Acres of ghosts of drowned shrubs now stand in bleached grey testimony to former water levels.

The autumn colour palette is gentle here, muted and subtle with a when the fire is low feel, heightened by the overcast skies.

Since a little reconnaissance at the once and former boat launch seemed to indicate that I wasn't anywhere near water to launch the canoe, enter plan B: walk another stretch of the previously mentioned West Lakeshore Trail.

Prior discovery of mile marker 10, had led me to believe that the trailhead beginning was at the northernmost point, at the somewhat confusingly named South Monticello campsite, and not far from the non-functioning, abandoned boat launch with its expansive tiers of cement parking lots slowly succumbing to colonization by tumbleweed and other prickly pioneers. The Rio Grande floodplain is reclaiming its pre lake nature in this place.

I found the Monticello trailhead parking lot and headed out, hoping for a sunset to brighten the walk.

Not far along the trail, something unexpected happened: mile marker 11 appeared, facing in the opposite direction to that which I was walking. Obviously this marker was for folks walking the trail south to north and not an indication that toilet facilities lay, in some unit of measurement represented by two parallel lines, ahead. They do, in fact, since the South Monticello campground offers very clean, typical park service pit toilets.

I continued walking, wondering whether I would find another 10 marker, or a 1. I really wanted mile marker 1, because lizard! but since I have not found a map showing the specific location of these mile makers, at that point I had no idea what lay ahead on the superbly maintained trail which I had all to myself on this gloomily atmospheric afternoon of Dia de las Muertos

The scenery on this section of the trail is beautiful minimalist northern Chihuahuan desert: creosote bush (Larrea tridentata) scented, punctuated by the occasional really prickly opuntia, horizons ringed around with distant indigo mountain ranges. Benches have been placed at strategic viewpoints alongside the trail where one can pause, drink some water and contemplate the immensity of sand and sky, rock, pebble, twig and leaf.

Mile maker 1 appeared. The lizard icon of my quest, achieved! At that exact moment the sun broke through in sudden, brief illumination.

The crack in everything, allows the light to get in. The lizard is the crack. The lizard, the sun, the sky, the clouds, the earth tilting on its axis all collude to define the moment.


And incidentally to also present the message of counter culture guru and disgraced Harvard professor Baba Ram Dass (Richard Alpert) in Be Here Now , the 1971 book originally created in northern New Mexico. A book which I read a long time ago and far away in another country, while gestating and breast feeding the Last Emperor.

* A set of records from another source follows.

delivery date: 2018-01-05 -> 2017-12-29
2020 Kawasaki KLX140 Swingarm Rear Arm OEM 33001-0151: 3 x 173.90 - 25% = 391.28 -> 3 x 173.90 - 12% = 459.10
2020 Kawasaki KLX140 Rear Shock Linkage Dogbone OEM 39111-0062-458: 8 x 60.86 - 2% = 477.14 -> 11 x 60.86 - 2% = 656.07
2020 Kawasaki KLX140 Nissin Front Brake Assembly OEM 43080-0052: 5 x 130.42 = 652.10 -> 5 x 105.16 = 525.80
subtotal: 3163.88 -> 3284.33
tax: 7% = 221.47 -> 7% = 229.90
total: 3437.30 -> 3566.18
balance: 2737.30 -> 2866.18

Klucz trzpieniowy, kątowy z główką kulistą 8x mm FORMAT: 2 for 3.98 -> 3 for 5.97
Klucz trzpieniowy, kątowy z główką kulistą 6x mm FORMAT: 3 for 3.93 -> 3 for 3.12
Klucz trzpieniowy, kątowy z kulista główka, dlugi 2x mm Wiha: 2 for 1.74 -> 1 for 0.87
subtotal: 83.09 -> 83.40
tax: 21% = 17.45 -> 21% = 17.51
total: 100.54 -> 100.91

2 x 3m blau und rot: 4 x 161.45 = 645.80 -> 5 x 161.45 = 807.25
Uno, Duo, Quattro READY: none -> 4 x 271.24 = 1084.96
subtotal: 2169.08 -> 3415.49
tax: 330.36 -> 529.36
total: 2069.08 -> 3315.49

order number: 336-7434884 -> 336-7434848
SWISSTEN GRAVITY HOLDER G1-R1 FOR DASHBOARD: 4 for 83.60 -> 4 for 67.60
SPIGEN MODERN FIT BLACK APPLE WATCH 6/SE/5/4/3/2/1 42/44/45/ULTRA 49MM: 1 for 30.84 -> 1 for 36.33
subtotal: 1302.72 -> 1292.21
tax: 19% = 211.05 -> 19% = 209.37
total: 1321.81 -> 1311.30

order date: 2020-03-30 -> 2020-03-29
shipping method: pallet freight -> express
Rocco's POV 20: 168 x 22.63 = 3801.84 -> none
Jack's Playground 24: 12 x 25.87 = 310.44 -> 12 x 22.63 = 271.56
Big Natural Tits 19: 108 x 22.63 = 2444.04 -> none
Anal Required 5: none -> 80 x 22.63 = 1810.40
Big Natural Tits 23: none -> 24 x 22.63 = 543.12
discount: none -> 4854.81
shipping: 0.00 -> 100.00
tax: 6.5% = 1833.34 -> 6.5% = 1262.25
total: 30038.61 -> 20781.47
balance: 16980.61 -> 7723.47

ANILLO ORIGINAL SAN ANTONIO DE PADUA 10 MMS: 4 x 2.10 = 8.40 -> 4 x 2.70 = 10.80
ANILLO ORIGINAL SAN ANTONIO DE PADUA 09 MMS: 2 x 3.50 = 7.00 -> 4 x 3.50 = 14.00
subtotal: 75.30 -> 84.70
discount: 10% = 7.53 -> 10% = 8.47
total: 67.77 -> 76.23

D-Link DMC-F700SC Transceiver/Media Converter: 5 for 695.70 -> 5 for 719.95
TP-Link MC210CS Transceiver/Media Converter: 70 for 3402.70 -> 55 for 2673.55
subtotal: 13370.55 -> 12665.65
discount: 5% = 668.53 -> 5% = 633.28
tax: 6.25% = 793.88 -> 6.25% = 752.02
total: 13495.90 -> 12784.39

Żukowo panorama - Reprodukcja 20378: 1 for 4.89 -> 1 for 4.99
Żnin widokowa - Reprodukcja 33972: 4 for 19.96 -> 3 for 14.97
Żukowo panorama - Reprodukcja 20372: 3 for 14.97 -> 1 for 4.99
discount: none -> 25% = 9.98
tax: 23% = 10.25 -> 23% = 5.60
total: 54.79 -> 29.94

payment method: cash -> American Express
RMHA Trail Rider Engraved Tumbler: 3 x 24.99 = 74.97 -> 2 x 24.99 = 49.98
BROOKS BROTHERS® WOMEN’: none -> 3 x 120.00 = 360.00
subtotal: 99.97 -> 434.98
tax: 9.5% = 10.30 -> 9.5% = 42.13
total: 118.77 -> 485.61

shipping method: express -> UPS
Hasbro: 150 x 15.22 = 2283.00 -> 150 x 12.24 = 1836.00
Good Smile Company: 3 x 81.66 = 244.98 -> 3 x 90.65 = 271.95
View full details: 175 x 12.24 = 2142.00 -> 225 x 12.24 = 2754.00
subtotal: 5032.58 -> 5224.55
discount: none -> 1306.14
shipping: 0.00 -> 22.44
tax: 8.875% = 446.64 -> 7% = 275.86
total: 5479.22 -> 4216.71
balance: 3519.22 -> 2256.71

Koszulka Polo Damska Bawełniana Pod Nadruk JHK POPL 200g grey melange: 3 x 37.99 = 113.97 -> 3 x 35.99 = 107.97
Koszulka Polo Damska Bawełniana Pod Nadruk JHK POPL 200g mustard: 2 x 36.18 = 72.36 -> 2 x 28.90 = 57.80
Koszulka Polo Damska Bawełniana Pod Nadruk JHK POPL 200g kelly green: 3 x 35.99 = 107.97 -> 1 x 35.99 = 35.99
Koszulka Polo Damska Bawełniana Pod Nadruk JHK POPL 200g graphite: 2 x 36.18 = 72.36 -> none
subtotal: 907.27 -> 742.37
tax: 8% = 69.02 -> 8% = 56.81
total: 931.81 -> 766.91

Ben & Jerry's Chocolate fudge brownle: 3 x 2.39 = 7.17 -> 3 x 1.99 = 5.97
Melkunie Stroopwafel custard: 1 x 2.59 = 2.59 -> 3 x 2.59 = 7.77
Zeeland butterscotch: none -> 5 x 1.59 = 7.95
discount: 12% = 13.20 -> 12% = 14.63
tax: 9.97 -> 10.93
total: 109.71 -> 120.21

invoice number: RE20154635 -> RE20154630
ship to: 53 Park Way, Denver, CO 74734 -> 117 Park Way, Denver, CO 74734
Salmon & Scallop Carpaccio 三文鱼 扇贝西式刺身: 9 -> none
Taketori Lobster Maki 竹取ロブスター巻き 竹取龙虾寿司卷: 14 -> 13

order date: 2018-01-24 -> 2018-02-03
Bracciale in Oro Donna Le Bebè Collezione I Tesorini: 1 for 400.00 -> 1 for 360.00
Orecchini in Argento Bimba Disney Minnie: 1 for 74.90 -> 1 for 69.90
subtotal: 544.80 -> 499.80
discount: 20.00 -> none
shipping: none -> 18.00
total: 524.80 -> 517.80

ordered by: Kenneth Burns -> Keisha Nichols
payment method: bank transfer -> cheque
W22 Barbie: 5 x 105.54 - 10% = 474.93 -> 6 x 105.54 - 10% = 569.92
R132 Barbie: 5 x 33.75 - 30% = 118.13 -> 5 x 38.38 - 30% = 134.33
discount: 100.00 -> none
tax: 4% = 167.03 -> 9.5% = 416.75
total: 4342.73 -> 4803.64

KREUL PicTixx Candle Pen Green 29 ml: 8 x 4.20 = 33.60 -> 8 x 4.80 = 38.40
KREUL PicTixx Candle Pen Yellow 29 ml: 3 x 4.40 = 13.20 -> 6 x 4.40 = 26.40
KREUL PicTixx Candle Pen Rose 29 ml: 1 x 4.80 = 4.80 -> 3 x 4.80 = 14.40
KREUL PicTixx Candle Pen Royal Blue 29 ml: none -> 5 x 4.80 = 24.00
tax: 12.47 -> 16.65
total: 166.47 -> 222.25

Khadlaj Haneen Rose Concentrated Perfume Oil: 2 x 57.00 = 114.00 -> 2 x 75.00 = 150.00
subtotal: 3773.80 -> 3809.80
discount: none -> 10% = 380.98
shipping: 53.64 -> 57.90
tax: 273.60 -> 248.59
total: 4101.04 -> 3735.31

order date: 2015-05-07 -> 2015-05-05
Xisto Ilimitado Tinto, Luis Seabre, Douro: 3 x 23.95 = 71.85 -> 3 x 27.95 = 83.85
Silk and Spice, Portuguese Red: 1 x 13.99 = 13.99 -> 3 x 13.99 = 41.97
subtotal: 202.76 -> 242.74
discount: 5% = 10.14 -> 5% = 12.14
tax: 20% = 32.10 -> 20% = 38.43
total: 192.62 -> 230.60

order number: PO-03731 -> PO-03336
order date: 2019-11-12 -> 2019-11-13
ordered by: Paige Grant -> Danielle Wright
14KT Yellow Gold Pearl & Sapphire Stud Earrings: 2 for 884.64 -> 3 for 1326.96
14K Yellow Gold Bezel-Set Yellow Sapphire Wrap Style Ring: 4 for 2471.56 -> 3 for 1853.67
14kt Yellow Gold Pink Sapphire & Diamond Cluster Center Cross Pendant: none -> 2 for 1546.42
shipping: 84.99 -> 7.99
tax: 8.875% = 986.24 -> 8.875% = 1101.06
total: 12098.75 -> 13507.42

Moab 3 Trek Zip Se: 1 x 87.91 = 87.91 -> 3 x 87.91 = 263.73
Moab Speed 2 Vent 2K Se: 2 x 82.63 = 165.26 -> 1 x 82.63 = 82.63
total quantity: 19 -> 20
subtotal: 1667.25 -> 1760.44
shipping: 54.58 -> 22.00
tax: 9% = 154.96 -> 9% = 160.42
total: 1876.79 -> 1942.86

Knowing there wasn't much daylight left, I retraced my steps after the lizard mile marker. As the earth grew dark, the sky flared with a brief sunset.

This unplanned little walk with its magical timing of sudden, illuminated lizard revelation, was a good way to commemorate the ancestors, not just my own dead, but all who have walked before us.

In some respects, all the earth, is an offrenda

The other walks always beside us. Even, or perhaps more noticeably, when we walk alone.

"...be like the swallow and remember home as a loving tree..."


Recommended Reading:

Windswept: Walking the Paths of Trailblazing Women by Annabel Abbs. More details here


Program Notes

  • The trail is in Elephant Butte Lake State Park. Use fees apply with various options available. I purchase an annual day use pass which allows me entry to any NM State Park, and, besides great walking opportunities in beautiful geographies, the yellow pass which hangs on my rear view mirror, is my ticket to year round dawn prayer paddles. I live between two big lakes.

  • The desert crust is fragile. It is essential that trail users stay on the marked trails to reduce negative impact.